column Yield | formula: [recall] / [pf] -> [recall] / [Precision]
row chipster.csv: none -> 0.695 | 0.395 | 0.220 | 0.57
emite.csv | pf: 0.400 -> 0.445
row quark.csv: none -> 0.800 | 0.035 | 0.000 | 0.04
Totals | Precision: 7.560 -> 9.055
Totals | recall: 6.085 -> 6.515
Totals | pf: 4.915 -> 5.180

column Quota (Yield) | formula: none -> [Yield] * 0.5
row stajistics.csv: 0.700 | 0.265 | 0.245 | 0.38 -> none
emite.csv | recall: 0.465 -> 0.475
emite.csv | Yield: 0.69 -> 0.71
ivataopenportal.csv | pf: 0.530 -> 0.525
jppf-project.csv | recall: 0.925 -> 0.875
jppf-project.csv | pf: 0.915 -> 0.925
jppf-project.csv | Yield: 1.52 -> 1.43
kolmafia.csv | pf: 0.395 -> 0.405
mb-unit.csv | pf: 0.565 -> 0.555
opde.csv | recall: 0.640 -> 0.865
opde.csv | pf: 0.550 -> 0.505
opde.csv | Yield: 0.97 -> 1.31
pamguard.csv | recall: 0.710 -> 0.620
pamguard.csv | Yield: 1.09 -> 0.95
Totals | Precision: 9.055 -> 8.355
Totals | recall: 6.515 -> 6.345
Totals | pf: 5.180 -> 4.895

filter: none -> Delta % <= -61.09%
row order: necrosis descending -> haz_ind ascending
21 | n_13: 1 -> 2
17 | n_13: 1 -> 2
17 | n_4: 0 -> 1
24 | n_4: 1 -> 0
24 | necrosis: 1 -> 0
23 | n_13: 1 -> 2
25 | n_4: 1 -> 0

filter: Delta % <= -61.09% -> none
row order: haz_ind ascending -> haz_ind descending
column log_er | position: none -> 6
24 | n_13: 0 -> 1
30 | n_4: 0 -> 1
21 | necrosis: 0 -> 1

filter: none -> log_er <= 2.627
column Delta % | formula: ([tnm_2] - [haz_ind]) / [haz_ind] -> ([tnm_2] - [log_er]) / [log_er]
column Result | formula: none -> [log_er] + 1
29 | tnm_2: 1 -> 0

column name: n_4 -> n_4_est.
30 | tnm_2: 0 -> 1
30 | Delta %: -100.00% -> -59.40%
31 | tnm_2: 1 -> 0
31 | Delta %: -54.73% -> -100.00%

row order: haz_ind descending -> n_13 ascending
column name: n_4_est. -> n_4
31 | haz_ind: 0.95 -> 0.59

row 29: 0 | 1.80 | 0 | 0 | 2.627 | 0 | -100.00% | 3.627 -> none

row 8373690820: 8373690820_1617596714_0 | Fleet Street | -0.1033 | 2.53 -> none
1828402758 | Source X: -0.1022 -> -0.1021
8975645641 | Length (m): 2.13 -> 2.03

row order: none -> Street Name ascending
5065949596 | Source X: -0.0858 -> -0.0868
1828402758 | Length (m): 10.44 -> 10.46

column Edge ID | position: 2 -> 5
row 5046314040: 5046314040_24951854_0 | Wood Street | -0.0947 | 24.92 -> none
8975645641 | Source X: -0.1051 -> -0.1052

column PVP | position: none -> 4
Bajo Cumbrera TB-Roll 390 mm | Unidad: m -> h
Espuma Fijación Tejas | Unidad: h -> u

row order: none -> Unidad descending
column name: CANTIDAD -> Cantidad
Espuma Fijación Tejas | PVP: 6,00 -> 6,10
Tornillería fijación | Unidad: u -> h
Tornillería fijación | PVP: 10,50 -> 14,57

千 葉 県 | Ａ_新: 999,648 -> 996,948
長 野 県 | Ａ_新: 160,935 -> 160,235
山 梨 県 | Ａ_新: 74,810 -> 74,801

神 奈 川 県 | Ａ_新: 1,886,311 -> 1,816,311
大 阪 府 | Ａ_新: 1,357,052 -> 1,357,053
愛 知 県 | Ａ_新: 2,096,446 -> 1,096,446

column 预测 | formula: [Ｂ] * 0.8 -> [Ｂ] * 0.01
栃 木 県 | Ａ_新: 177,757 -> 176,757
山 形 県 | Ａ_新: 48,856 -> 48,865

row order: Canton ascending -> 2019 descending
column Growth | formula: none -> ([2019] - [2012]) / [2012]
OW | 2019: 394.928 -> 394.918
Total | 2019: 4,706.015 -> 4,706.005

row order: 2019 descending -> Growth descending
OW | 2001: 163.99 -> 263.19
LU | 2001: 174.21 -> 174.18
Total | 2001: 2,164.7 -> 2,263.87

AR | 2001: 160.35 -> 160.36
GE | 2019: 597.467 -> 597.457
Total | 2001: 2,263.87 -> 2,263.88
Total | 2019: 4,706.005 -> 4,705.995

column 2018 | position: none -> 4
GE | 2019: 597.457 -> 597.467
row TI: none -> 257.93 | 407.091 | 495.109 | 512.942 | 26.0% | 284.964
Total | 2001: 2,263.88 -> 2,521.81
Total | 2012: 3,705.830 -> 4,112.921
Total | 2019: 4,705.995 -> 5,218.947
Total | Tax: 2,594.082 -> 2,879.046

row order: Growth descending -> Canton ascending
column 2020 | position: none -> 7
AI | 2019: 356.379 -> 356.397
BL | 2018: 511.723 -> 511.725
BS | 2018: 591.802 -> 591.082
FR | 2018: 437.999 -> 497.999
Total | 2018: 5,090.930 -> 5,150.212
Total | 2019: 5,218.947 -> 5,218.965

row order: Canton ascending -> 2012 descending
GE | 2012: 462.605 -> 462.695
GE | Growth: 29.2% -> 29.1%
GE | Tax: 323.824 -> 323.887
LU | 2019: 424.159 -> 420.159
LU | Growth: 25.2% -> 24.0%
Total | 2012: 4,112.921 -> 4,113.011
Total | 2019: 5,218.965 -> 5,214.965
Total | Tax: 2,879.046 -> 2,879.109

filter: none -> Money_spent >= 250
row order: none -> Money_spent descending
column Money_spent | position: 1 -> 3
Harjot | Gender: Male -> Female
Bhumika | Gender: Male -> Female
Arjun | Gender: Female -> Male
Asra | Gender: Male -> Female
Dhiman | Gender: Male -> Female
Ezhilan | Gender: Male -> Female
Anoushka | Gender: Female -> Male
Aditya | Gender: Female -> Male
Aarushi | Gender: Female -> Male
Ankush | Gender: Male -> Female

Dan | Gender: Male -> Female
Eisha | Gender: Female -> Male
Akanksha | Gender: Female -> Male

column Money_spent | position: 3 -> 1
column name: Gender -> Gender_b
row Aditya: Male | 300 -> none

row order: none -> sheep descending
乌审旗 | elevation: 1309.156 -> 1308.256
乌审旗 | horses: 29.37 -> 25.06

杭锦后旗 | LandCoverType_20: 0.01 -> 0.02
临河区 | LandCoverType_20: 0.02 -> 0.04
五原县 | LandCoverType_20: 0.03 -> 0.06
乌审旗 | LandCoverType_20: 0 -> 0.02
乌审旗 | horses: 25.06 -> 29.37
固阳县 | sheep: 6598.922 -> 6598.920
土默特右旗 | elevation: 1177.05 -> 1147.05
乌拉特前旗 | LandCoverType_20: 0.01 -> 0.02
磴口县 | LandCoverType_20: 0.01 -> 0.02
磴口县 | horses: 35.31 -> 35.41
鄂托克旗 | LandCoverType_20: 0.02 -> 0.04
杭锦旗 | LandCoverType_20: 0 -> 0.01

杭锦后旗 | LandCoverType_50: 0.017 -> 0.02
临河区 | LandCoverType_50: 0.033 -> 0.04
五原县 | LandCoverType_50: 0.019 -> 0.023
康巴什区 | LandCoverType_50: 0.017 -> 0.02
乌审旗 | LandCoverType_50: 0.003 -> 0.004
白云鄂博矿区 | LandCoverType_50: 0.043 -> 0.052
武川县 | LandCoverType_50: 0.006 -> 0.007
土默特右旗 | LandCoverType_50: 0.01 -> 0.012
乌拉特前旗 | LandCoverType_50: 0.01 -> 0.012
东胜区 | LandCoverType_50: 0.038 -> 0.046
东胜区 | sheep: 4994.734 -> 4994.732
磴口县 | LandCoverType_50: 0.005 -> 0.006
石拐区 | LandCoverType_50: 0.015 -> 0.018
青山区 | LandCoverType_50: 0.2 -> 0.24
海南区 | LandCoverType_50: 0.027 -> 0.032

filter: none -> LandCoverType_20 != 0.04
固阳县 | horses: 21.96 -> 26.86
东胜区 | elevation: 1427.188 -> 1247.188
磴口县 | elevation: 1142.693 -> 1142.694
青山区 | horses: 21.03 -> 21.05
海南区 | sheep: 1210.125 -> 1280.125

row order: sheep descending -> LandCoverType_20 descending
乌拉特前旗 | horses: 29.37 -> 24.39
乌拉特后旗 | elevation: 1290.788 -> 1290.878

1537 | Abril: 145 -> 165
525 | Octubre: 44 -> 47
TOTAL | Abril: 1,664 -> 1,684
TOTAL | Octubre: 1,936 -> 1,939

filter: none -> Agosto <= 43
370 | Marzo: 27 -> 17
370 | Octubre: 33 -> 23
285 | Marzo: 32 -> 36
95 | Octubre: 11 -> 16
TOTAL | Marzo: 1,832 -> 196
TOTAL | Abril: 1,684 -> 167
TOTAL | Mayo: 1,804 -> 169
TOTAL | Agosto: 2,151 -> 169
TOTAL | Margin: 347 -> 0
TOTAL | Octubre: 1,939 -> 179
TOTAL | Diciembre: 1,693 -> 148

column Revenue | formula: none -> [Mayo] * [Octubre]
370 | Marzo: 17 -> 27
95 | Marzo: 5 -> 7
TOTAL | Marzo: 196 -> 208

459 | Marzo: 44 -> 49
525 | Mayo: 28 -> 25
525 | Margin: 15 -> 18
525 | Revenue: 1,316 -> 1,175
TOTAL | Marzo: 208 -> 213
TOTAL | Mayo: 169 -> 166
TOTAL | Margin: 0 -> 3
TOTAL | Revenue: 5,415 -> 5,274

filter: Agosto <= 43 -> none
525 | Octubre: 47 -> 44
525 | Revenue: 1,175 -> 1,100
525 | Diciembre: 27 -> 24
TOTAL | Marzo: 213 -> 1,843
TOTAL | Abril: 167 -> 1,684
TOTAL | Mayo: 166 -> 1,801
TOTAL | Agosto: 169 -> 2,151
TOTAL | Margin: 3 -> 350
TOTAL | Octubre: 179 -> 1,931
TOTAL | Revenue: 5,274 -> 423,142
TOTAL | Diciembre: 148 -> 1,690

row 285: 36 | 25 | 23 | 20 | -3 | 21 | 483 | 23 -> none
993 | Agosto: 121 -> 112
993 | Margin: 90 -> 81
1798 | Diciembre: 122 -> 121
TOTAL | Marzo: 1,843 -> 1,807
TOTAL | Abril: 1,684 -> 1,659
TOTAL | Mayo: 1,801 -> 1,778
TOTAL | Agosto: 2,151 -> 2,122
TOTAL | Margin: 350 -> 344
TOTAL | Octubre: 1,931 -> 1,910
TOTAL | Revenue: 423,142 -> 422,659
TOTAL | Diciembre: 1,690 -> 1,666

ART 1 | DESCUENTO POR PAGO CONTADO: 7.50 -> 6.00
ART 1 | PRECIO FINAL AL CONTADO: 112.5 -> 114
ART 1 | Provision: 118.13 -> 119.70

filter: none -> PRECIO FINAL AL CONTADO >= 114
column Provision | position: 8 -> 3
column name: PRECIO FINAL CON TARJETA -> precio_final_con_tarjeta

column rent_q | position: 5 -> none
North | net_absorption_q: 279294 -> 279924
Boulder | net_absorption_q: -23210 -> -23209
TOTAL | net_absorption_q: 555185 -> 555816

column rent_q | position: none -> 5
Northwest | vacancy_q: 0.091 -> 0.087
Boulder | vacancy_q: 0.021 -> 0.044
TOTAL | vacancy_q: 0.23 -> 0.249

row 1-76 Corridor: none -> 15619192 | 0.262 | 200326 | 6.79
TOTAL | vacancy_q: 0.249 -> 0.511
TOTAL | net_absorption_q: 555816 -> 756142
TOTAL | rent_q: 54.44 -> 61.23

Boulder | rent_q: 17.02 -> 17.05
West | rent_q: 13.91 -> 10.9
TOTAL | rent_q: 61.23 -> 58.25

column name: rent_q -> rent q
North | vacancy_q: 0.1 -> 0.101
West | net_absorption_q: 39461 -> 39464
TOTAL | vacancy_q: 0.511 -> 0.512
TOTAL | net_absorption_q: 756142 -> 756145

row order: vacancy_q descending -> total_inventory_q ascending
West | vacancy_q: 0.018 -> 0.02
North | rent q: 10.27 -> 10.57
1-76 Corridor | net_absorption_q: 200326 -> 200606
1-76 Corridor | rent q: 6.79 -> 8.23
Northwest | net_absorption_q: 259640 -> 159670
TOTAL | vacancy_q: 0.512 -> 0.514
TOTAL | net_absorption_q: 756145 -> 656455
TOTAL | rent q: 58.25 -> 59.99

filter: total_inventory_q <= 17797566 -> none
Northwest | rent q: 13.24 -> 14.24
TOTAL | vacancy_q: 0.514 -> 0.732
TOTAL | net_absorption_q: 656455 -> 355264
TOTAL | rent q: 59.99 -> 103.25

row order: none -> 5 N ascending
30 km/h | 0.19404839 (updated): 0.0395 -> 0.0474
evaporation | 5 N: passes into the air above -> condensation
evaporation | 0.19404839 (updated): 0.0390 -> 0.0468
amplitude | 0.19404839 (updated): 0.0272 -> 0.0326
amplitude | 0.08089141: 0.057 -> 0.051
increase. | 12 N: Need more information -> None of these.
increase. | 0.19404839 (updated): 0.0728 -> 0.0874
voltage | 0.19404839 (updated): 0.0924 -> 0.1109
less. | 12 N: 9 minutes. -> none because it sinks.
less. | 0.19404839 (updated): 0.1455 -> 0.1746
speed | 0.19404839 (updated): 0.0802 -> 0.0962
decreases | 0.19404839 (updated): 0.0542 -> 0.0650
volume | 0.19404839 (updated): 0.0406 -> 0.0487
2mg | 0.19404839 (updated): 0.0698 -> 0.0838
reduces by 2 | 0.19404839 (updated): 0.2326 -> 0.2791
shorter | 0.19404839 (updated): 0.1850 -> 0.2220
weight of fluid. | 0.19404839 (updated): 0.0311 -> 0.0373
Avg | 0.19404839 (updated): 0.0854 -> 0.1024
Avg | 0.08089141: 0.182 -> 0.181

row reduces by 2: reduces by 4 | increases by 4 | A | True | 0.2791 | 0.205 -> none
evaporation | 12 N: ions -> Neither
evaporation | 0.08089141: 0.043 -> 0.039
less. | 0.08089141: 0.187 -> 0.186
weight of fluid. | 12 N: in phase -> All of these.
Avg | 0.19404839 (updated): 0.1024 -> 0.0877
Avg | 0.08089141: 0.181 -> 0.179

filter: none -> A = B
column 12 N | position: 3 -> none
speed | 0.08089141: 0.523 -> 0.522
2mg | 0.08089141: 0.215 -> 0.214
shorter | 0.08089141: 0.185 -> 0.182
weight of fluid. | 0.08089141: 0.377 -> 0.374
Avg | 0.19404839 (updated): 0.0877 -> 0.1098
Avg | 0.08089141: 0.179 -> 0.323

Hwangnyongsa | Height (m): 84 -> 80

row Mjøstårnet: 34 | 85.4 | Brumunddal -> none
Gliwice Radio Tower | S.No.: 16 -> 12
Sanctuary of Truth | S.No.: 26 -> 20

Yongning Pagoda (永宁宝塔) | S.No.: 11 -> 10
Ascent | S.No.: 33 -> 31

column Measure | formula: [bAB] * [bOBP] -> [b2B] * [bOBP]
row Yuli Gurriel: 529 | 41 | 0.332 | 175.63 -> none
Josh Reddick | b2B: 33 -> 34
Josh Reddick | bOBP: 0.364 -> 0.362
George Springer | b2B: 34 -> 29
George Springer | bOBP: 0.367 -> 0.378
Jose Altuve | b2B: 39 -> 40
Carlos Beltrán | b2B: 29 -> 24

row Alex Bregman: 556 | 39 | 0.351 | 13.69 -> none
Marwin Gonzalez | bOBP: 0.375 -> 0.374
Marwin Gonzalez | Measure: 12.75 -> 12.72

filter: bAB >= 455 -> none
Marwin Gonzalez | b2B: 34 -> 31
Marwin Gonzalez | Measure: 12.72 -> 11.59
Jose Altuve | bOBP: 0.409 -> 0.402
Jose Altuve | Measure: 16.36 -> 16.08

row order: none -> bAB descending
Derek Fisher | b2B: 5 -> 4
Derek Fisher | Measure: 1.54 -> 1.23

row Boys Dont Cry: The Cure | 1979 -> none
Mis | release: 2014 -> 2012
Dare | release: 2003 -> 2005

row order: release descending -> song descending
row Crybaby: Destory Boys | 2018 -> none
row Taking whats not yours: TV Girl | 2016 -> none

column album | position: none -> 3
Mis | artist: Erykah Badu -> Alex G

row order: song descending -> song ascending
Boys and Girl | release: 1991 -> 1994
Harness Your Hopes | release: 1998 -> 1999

○ ○ ○ ○ ○ ○ ○

* **What is required**: Say how many lines of the data above include the word "Agosto", and add nothing further.

* **Solution below**: 6